A 55-year-old, Caucasian woman with a past medical history of chest pain and shortness of breath was referred to our tertiary care center and diagnosed as having coronary microvascular dysfunction by invasive coronary reactivity testing. After 10 years of follow-up care for coronary microvascular dysfunction, she presented to an emergency room in acute heart failure and was diagnosed as having heart failure with preserved ejection fraction.

Discussion

The current case report provides a specific example in support of existing studies that demonstrate that coronary microvascular dysfunction may be a precursor of heart failure with preserved ejection fraction. Further research is needed to establish causality and management.

Trial registration

Clinical Trial Registration: ClinicalTrials.gov Identifier: NCT02582021.
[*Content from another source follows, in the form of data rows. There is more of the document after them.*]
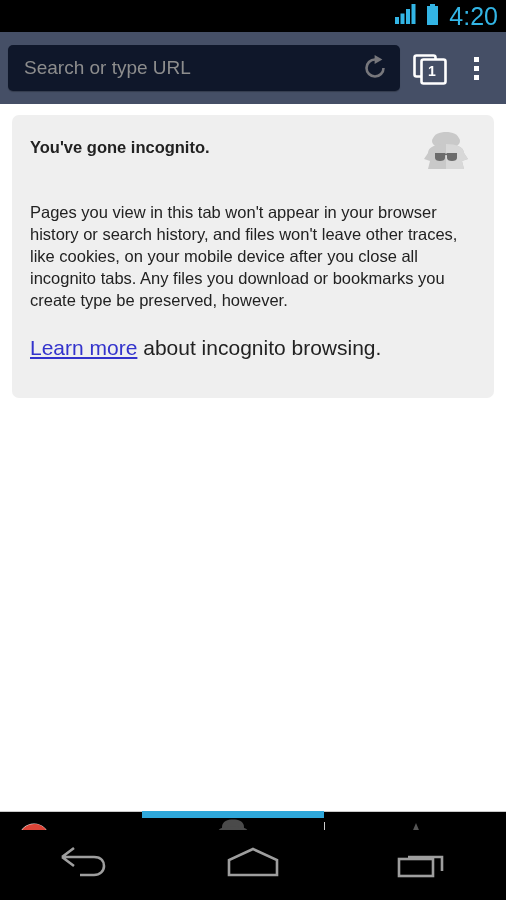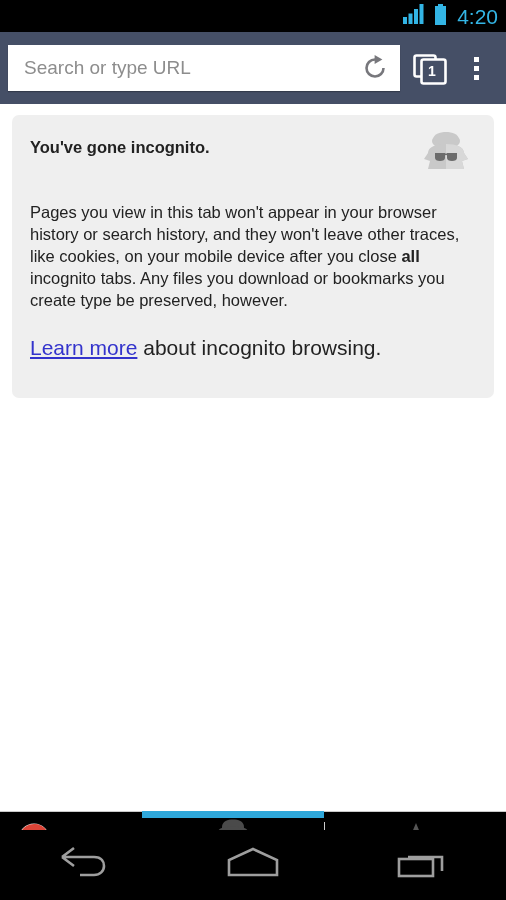"4:20" .status-time { font-size: 21px -> 25px }
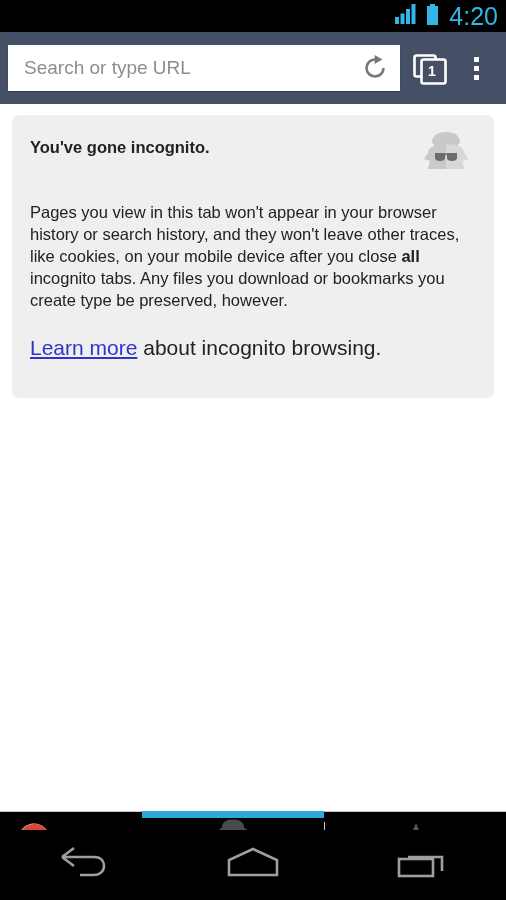"Search or type URL" .omnibox { background: #ffffff -> #0f172a; border-radius: 0 -> 5px }
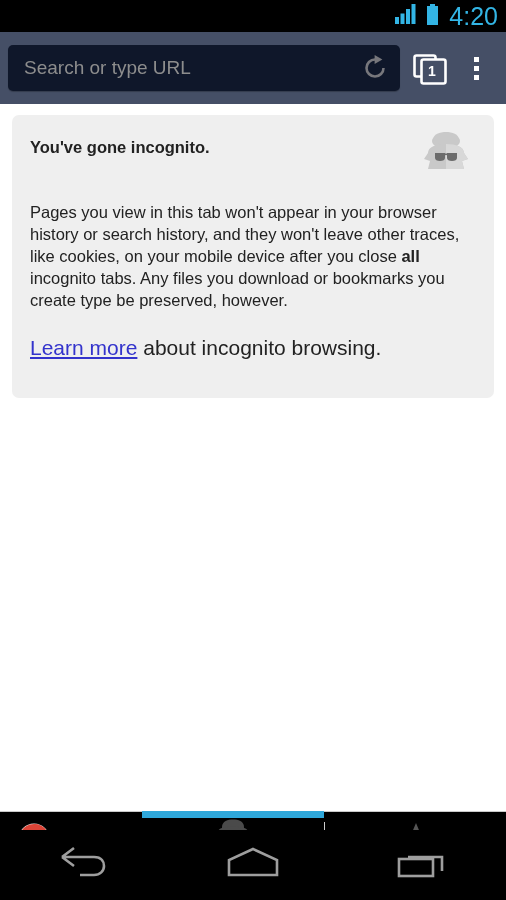"Pages you view in this" span { text: they -> files }
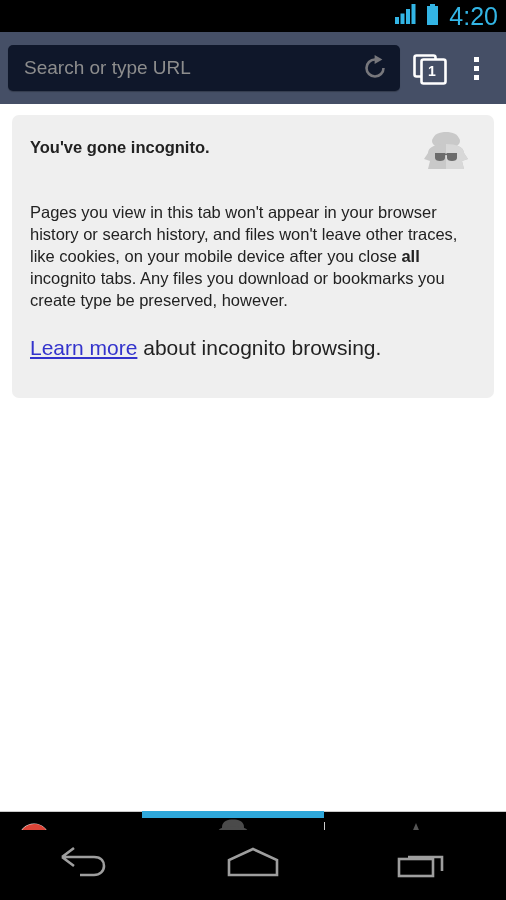"all" .card-para b { font-weight: bold -> normal }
Keywords: Coronary microvascular dysfunction, Heart failure with preserved ejection fraction, Non-obstructive coronary artery disease, Cardiac magnetic resonance imaging

Introduction

Cardiovascular disease remains the number one cause of death in the USA [1]. Coronary microvascular dysfunction (CMD) is common in women with evidence of ischemia and no obstructive coronary artery disease (INOCA) [2]. Previous studies have shown that these women have a higher risk of fatal and non-fatal cardiovascular events in comparison to asymptomatic healthy women and are more likely to be readmitted for angina or for acute coronary syndrome within 180 days of having normal coronary angiography [3]. These women also experience unexpectedly higher rates of heart failure hospitalizations [3]. Remarkably, a previous report from the Women’s Ischemia Syndrome Evaluation (WISE) study revealed that in women with signs and symptoms of INOCA hospitalized for heart failure, 90% had preserved left ventricular ejection fraction (LVEF). Although the prevalence of CMD in heart failure with preserved ejection fraction (HFpEF) is currently unknown, exercise studies have indicated that vascular stiffness, impaired exercise vasodilation, and impaired diastolic reserve may be related to endothelial and microvascular dysfunction [4]. This has led to the hypothesis that CMD may contribute to the development of HFpEF [5]. The following case highlights some of the first empirical evidence supporting this hypothesis.

This case demonstrates that progression to HFpEF may occur parallel with common pathophysiological mechanisms or risk factors of CMD. To date, there has been indirect and limited clinical evidence of CMD as a novel mechanism underlying the pathogenesis of HFpEF. This case underscores the importance of investigating the link between these two conditions. Understanding the correlates associating CMD in HFpEF could provide additional insight into the mechanisms of HFpEF, improve health outcomes for patients with CMD, and help in the design and development of future preventative pharmacotherapies.

Case presentation

Initial presentation

A 55-year-old, Caucasian woman was referred to our tertiary women’s heart center for persistent chest pain, palpitations, and dyspnea. Her medical history included hypertension, dyslipidemia, chronic anxiety, and bilateral non-obstructive carotid atherosclerosis. She had no prior history of diabetes mellitus, tobacco smoking, alcohol or substance abuse, or adverse pregnancy outcomes. Her family history was significant for premature coronary artery disease. Her father had a history of hypertension and had a myocardial infarction (MI) and coronary artery bypass grafting at the age of 39. Her brother had a history of coronary artery disease and also had a MI at the age of 40. Her occupational history indicated that she had been working in the field of psychology and was still an employee in the same job at the time of the hospital visit and follow-up care.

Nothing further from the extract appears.